Als de Saucier fortging, steckte er ein Messer in die Tasche, küsste mich und sagte:
„Genossen auf Leben und Tod?“
„Auf Leben und Tod,“ antwortete ich, vor Kälte zitternd. Seine Schritte waren verklungen; eine unter den Tisch gestellte Kerze beleuchtete nur spärlich das Zimmer, den Tisch, eine Flasche und zwei halbgeleerte Gläser mit Montrachet. Die Zeit verstrich unglaublich langsam; ich fürchtete mich, im Zimmer auf und ab zu gehen, um nicht den schlafenden Maturin zu wecken, deshalb sass ich am Tisch und betrachtete, den Kopf auf die Hand gestützt, mechanisch die Bank, das Bett des Marquis, den Sack, den wir für die Flucht vorbereitet hatten, das Gebetbuch und den Rosenkranz, den de Saucier nach der Kirche fortzuräumen vergessen hatte.
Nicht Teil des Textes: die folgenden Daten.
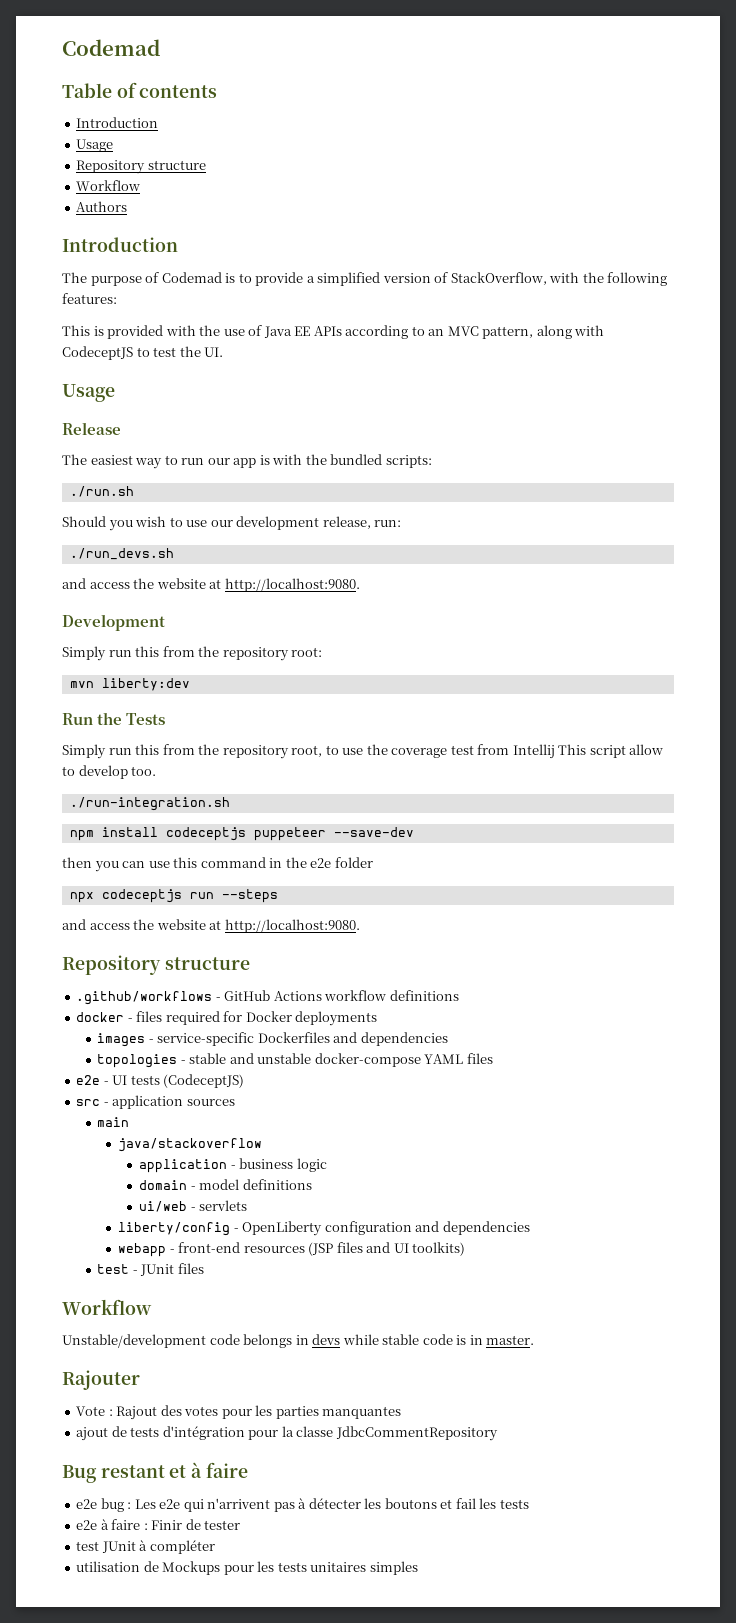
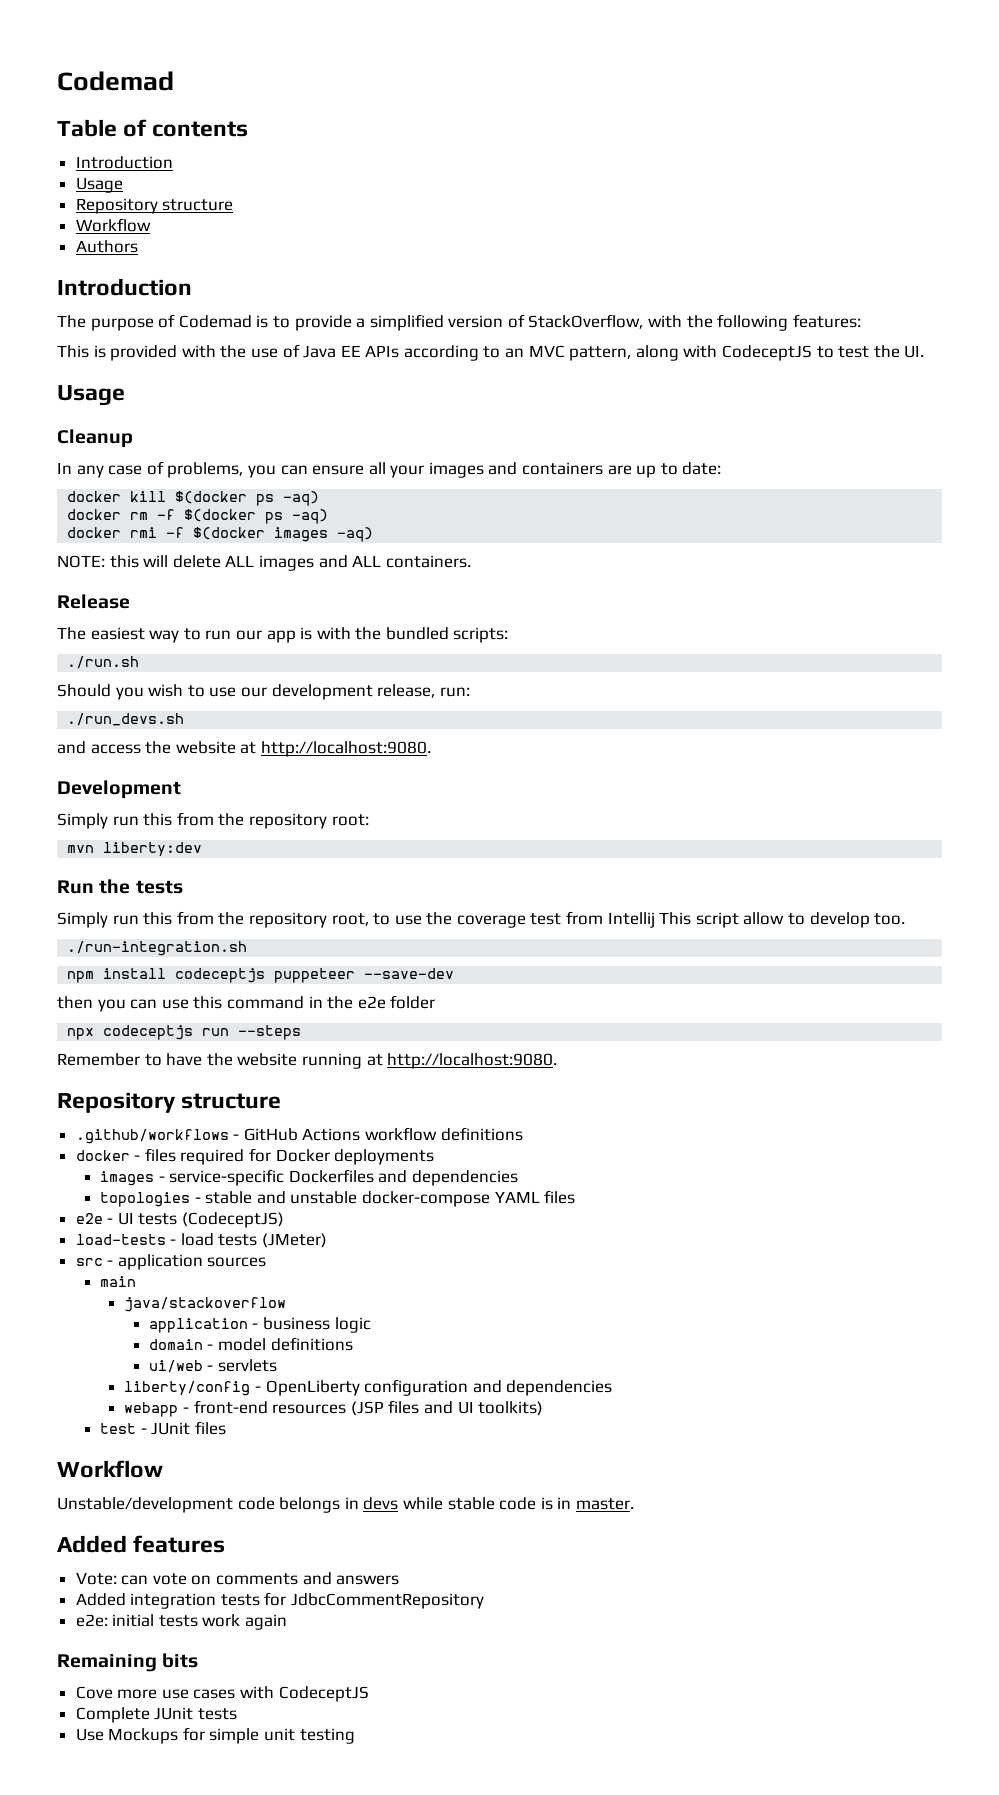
(115, 393) none -> [57,429,133,448] [57,461,722,478] [67,491,320,506] [67,509,329,524] [67,527,374,542] [57,555,471,571] // Cleanup // In any case of problems, you can ensure all your images and containers are up to date: // docker kill $(docker ps -aq) // docker rm -f $(docker ps -aq) // docker rmi -f $(docker images -aq) // NOTE: this will delete ALL images and ALL containers.
[126,713,166,725] Tests -> [135,880,183,894] tests
[62,919,206,930] and access the website -> [57,1053,362,1069] Remember to have the website running
(245, 1081) none -> [75,1233,328,1248] // load-tests - load tests (JMeter)
[62,1370,140,1390] [76,1405,402,1420] [76,1426,498,1441] [62,1462,248,1483] [76,1498,529,1512] [76,1519,241,1530] [76,1540,215,1554] [76,1561,418,1575] Rajouter // Vote : Rajout des votes pour les parties manquantes // ajout de tests d'intégration pour la classe JdbcCommentRepository // Bug restant et à faire // e2e bug : Les e2e qui n'arrivent pas à détecter les boutons et fail les tests // e2e à faire : Finir de tester // test JUnit à compléter // utilisation de Mockups pour les tests unitaires simples -> [57,1535,226,1553] [75,1572,400,1585] [75,1592,485,1609] [75,1614,288,1630] [57,1653,199,1672] [75,1686,369,1702] [75,1707,237,1723] [75,1727,355,1744] Added features // Vote: can vote on comments and answers // Added integration tests for JdbcCommentRepository // e2e: initial tests work again // Remaining bits // Cove more use cases with CodeceptJS // Complete JUnit tests // Use Mockups for simple unit testing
Jemand kam die Treppe herunter, ich horchte auf: de Saucier trat bleich, mit einer Schatulle in der Hand, ins Zimmer. Das Messer fiel aus seiner Hosentasche. Er stellte die Schatulle auf den Tisch, füllte das Weinglas und schlürfte gierig den im Lichte der wieder hervorgeholten Kerze goldig schimmernden Wein.
„Schlief er?“ fragte ich. François nickte mit dem Kopfe.
„Alles?“ fragte ich wieder, auf die Schatulle deutend. Er nickte wieder stumm und streckte sich plötzlich mit unter dem Kopfe verschränkten Armen aufs Bett aus.